## EXERCISE MATERIALS
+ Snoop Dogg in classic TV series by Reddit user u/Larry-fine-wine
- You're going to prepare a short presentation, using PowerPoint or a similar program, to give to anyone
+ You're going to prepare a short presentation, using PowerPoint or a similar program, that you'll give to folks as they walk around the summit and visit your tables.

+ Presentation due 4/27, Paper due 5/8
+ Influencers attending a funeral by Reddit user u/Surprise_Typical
--
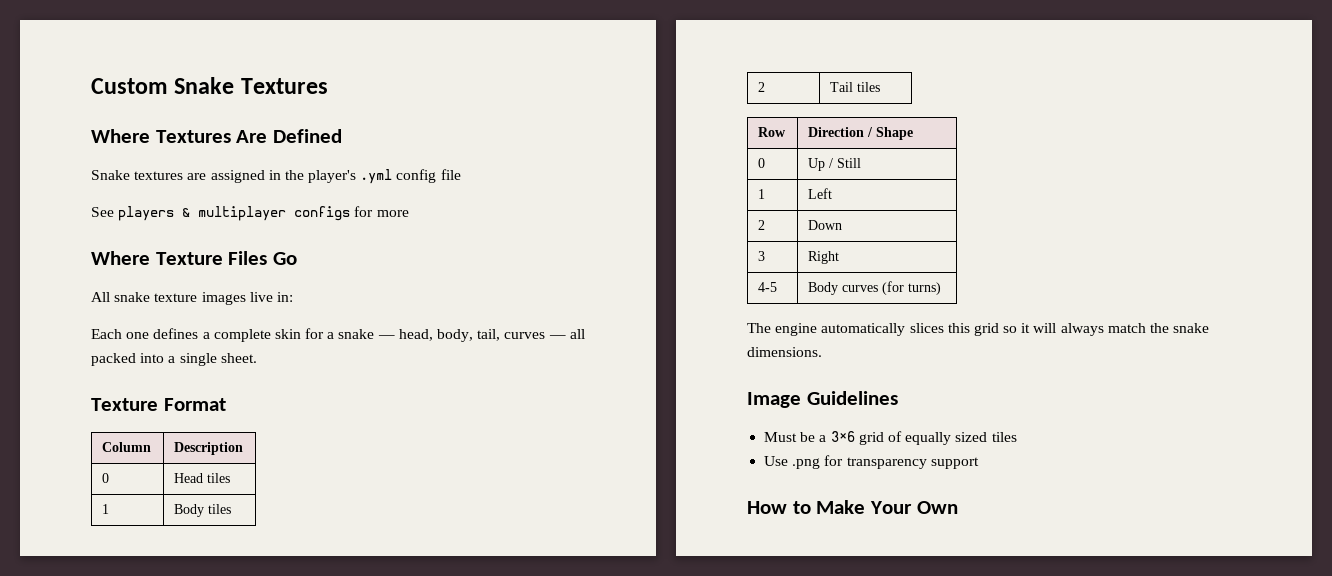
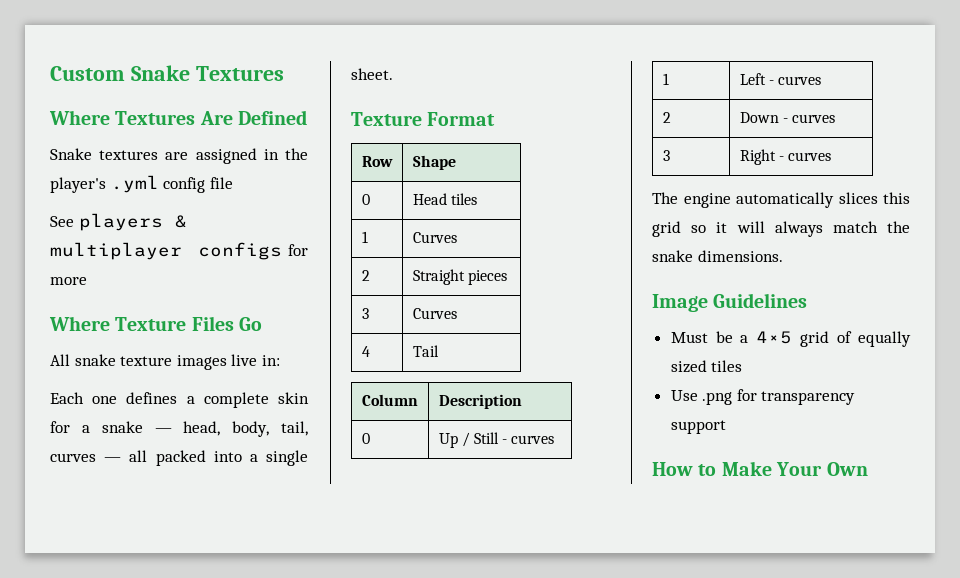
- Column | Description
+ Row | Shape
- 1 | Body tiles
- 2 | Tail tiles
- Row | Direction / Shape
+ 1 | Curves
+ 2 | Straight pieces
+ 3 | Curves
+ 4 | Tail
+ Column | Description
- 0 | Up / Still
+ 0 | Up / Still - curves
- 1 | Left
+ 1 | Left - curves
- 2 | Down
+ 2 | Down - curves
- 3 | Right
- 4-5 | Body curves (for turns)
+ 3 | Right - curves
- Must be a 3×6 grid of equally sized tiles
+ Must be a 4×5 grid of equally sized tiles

## ABOUT THIS EXERCISE
Filter the records above and return every line that holds the word "prepare".

## TASK OUTPUT
- You're going to prepare a short presentation, using PowerPoint or a similar program, to give to anyone
+ You're going to prepare a short presentation, using PowerPoint or a similar program, that you'll give to folks as they walk around the summit and visit your tables.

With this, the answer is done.